### Task item
Provide only the number of lines in the listing that contain the word "Real".

### Records for processing

○ ○ ○ ○ ○

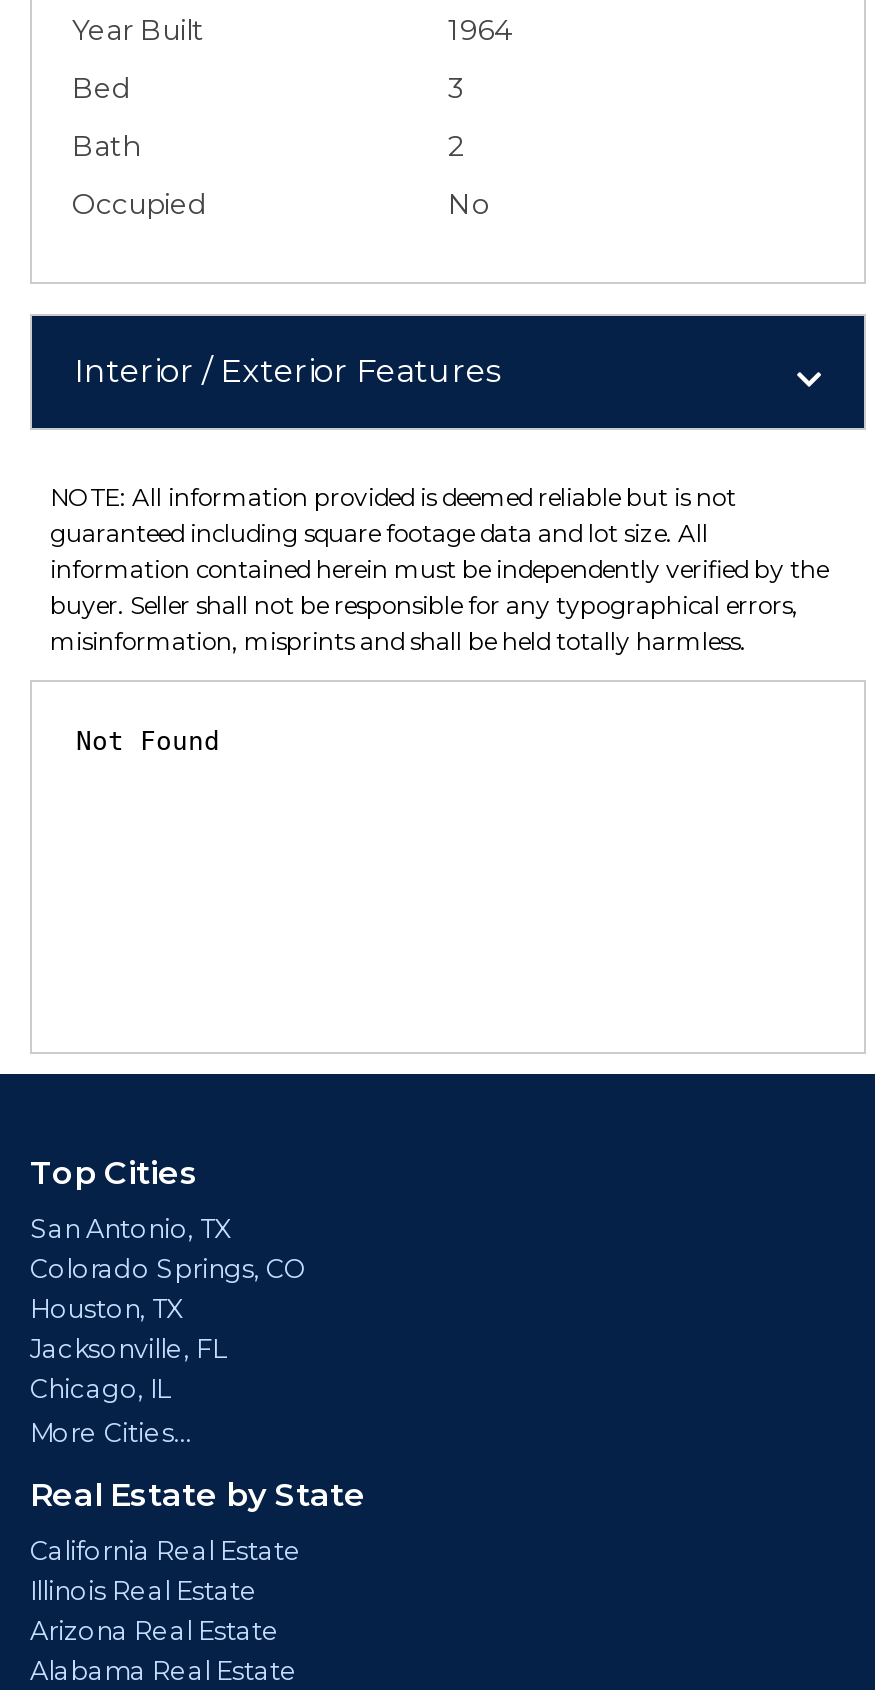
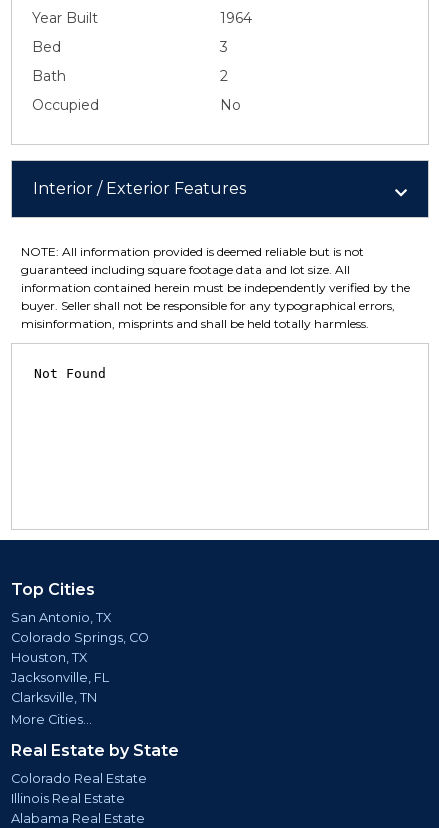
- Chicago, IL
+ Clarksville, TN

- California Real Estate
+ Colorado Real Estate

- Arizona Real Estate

○ ○ ○ ○ ○

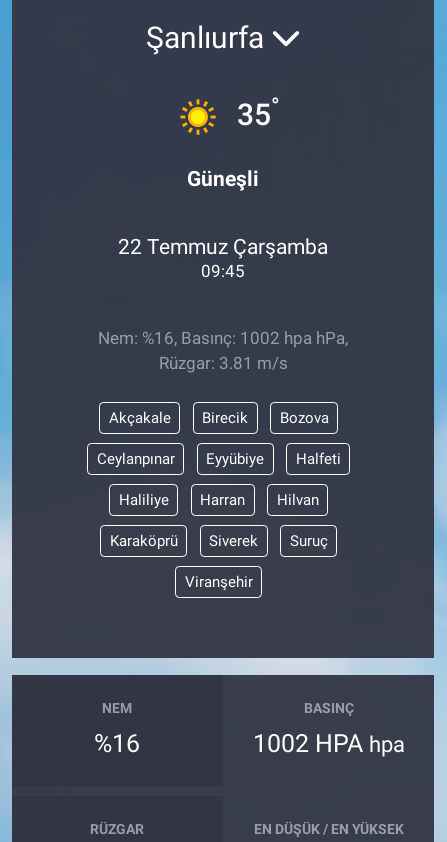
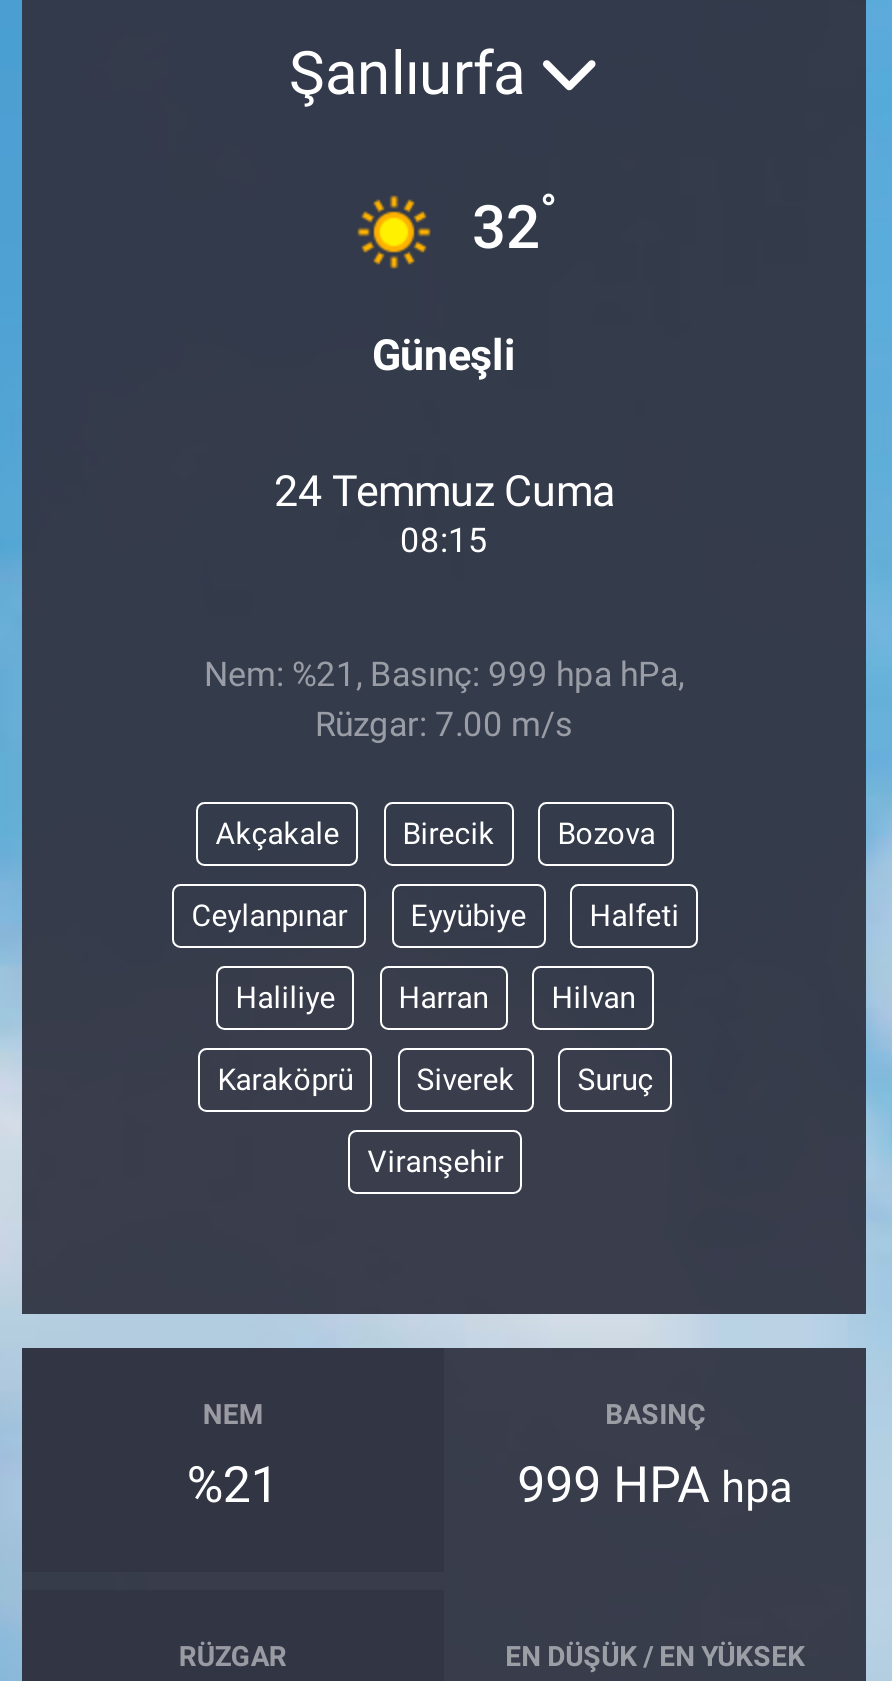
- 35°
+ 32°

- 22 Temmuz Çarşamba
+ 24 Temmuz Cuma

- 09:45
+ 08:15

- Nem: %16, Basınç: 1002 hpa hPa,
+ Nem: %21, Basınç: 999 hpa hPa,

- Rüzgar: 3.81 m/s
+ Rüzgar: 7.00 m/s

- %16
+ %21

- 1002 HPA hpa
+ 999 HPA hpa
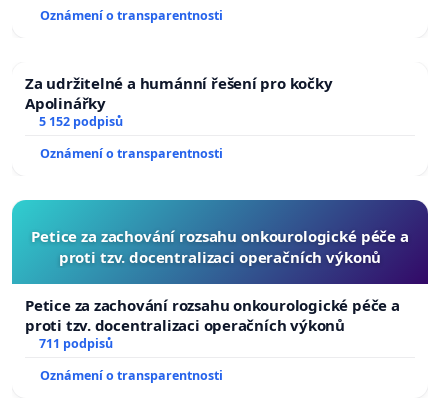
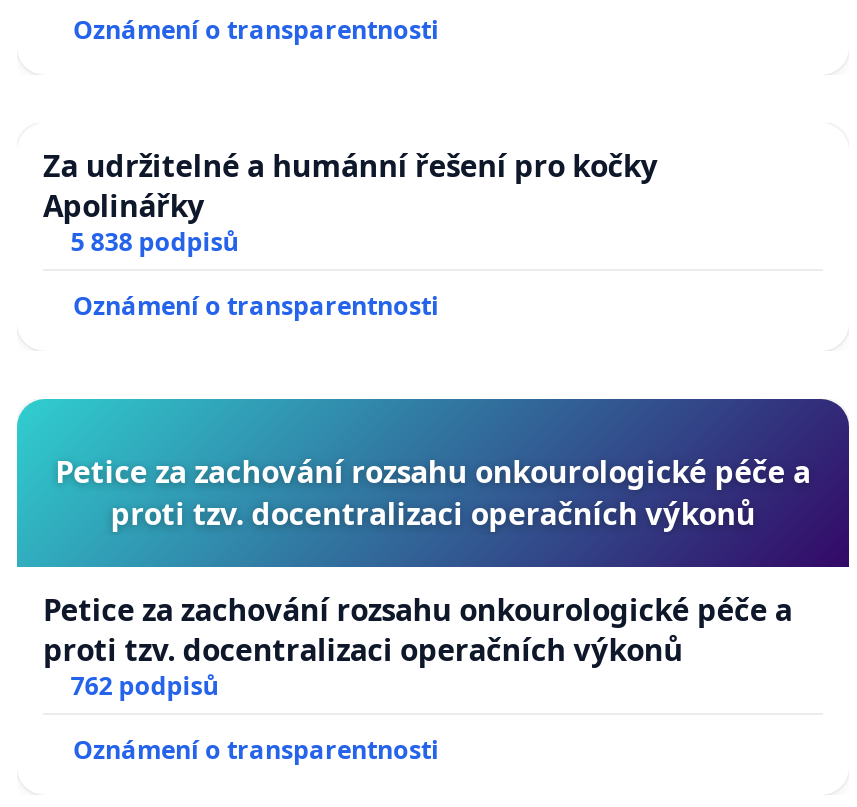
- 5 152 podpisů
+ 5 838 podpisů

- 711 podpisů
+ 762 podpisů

○ ○ ○ ○ ○

### Exercise response
3